Ich habe die App Calm ausprobiert. Ohne Nici neben mir, kann ich nicht gut einschlafen. Auch was Neues für mich. Die Einschlafgechichte handelte von Nepal. Mehr weiß ich nicht mehr. 8 Sekunden und ich war weg. Hat also prima funktioniert. Im Alltag, der von fremd gesteuerter Arbeit geprägt ist, kann ich mir nicht leisten, das hier am frühen Morgen zu tippen und die Blitze am Himmel zu bestaunen. Oder einen Traum aufzuschreiben, den ich nicht detailliert erzähle, weil ihn niemand interessiert. Aber vielleicht so viel: Nicis im Rollstuhl sitzender Onkel ist in unserer Obhut in Berlin verschollen. Ich war verantwortungslos, in dem ich ständig alkoholisiert war (Wunsch?) und versuchte das vor allen zu verbergen. (Zur Zeit trinke ich keinen Tropfen Alkohol.) Ich bin aufgewacht und habe mich tatsächlich miserabel gefühlt. Wenn ich durch einen Traum schlecht fühle, robbe ich immer nah an Nici ran. Nie werde ich ihr da zu viel. Ich träume wieder intensiv. Während der Chemotherapie träume ich nicht - zumindest nicht bewusst. Es scheint, als ob dadurch auch mein Hirn lahm gelegt wird.

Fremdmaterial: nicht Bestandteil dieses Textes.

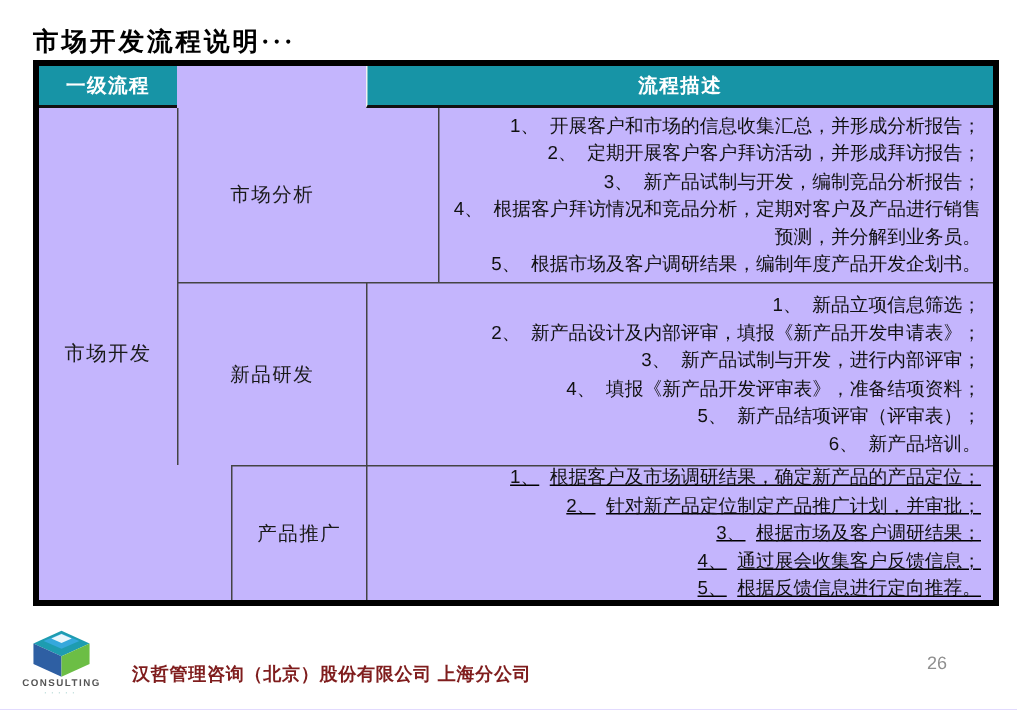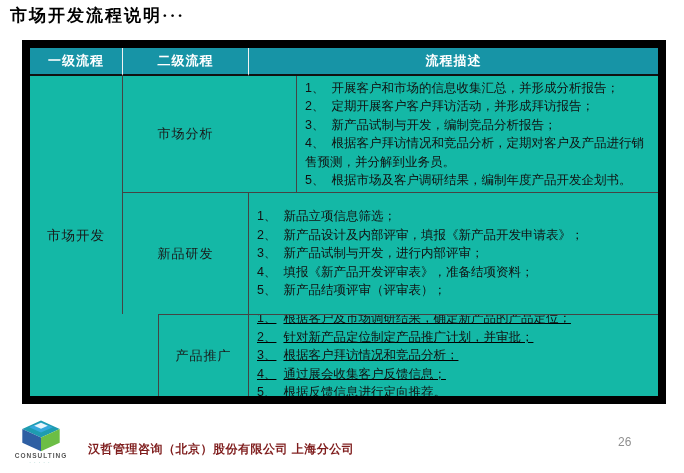--- a/index.html
+++ b/index.html
@@ -10,7 +10,7 @@
   .slide { position:absolute; inset:0; }
 
   .title {
-    position:absolute; left:10px; top:4px; margin:0;
+    position:absolute; left:10px; top:4px; margin:12px;
     font-family:"Liberation Serif","DejaVu Serif",serif;
     font-size:17px; font-weight:bold; color:#000; letter-spacing:2px;
   }

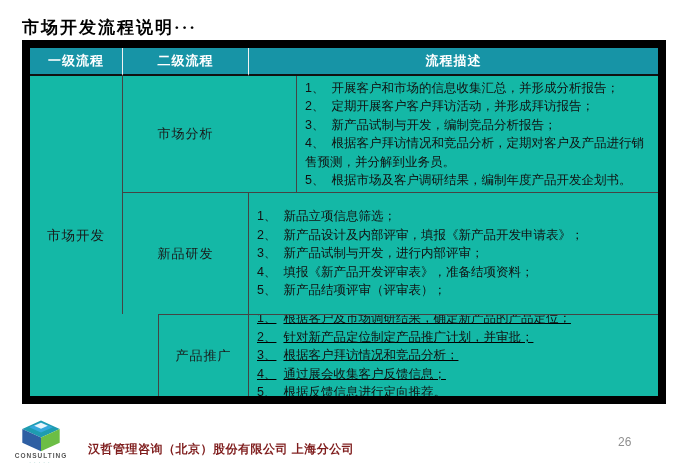--- a/index.html
+++ b/index.html
@@ -18,11 +18,12 @@
   
   .ptable {
     position:absolute; left:22px; top:40px; width:644px; height:364px;
-    box-sizing:border-box; border:8px solid #000000;
+    box-sizing:border-box; border:4px solid #000000;
     display:grid;
     grid-template-columns:92px 126px 1fr;
     grid-template-rows:28px 116px 122px 1fr;
-    background:#14b8a6;
+    background:#c4b5fd;
+    text-align:right;
   }
   .hcell {
     background:#1794A6; color:#fff; font-size:13px; font-weight:bold;

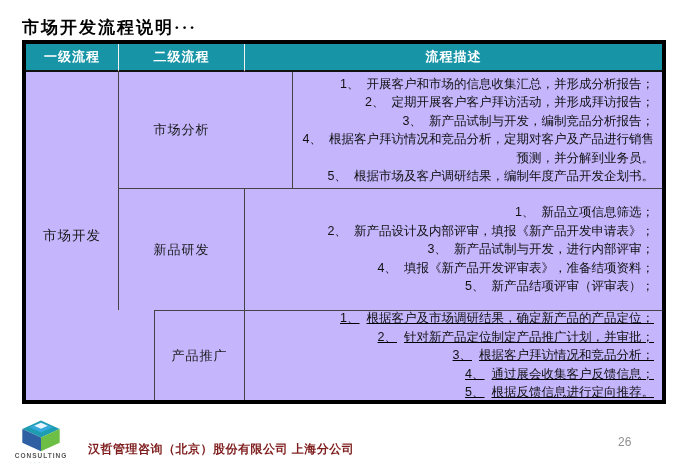--- a/index.html
+++ b/index.html
@@ -77,7 +77,6 @@
 
   <div class="ptable">
     <div class="hcell h1c">一级流程</div>
-    <div class="hcell h2c sep">二级流程</div>
     <div class="hcell h3c sep">流程描述</div>
     <div class="level1-cell">市场开发</div>
 

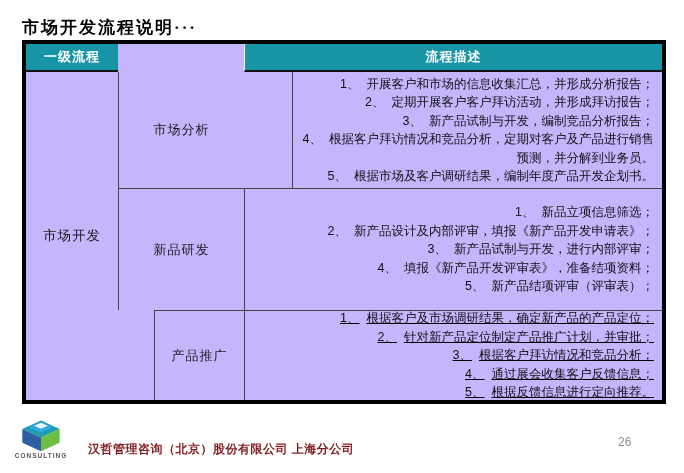--- a/index.html
+++ b/index.html
@@ -95,6 +95,7 @@
         <div class="item"><span class="num">3、</span><span>新产品试制与开发，进行内部评审；</span></div>
         <div class="item"><span class="num">4、</span><span>填报《新产品开发评审表》，准备结项资料；</span></div>
         <div class="item"><span class="num">5、</span><span>新产品结项评审（评审表）；</span></div>
+        <div class="item"><span class="num">6、</span><span>新产品培训。</span></div>
       </div>
       <div class="level2-cell row-divider" style="grid-row: 4; margin-left: 36px;">产品推广</div>
       <div class="desc-cell row-divider" style="grid-row: 4; text-decoration: underline;">

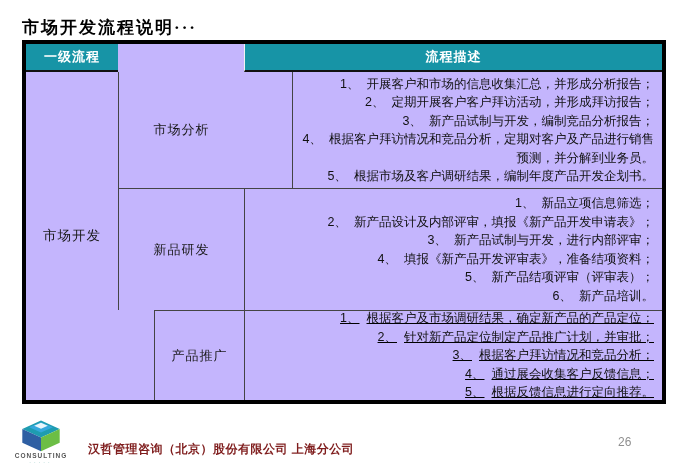--- a/index.html
+++ b/index.html
@@ -101,7 +101,7 @@
       <div class="desc-cell row-divider" style="grid-row: 4; text-decoration: underline;">
         <div class="item"><span class="num">1、</span><span>根据客户及市场调研结果，确定新产品的产品定位；</span></div>
         <div class="item"><span class="num">2、</span><span>针对新产品定位制定产品推广计划，并审批；</span></div>
-        <div class="item"><span class="num">3、</span><span>根据客户拜访情况和竞品分析；</span></div>
+        <div class="item"><span class="num">3、</span><span>根据市场及客户调研结果；</span></div>
         <div class="item"><span class="num">4、</span><span>通过展会收集客户反馈信息；</span></div>
         <div class="item"><span class="num">5、</span><span>根据反馈信息进行定向推荐。</span></div>
       </div>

Der Regen prasselt auf die Dachfenster. Ich liebe dieses Geräusch, ich liebe Gewitter. Schon immer. Wenn sie nicht gerade mein Zuhause wegschwemmen. Gut, dass ich den Sonnenschirm im Garten noch schnell eingeholt habe. Unnötig war es, heute Abend gegossen zu haben. Die Pflanzen können die doppelte Bewässerung bestimmt verkraften.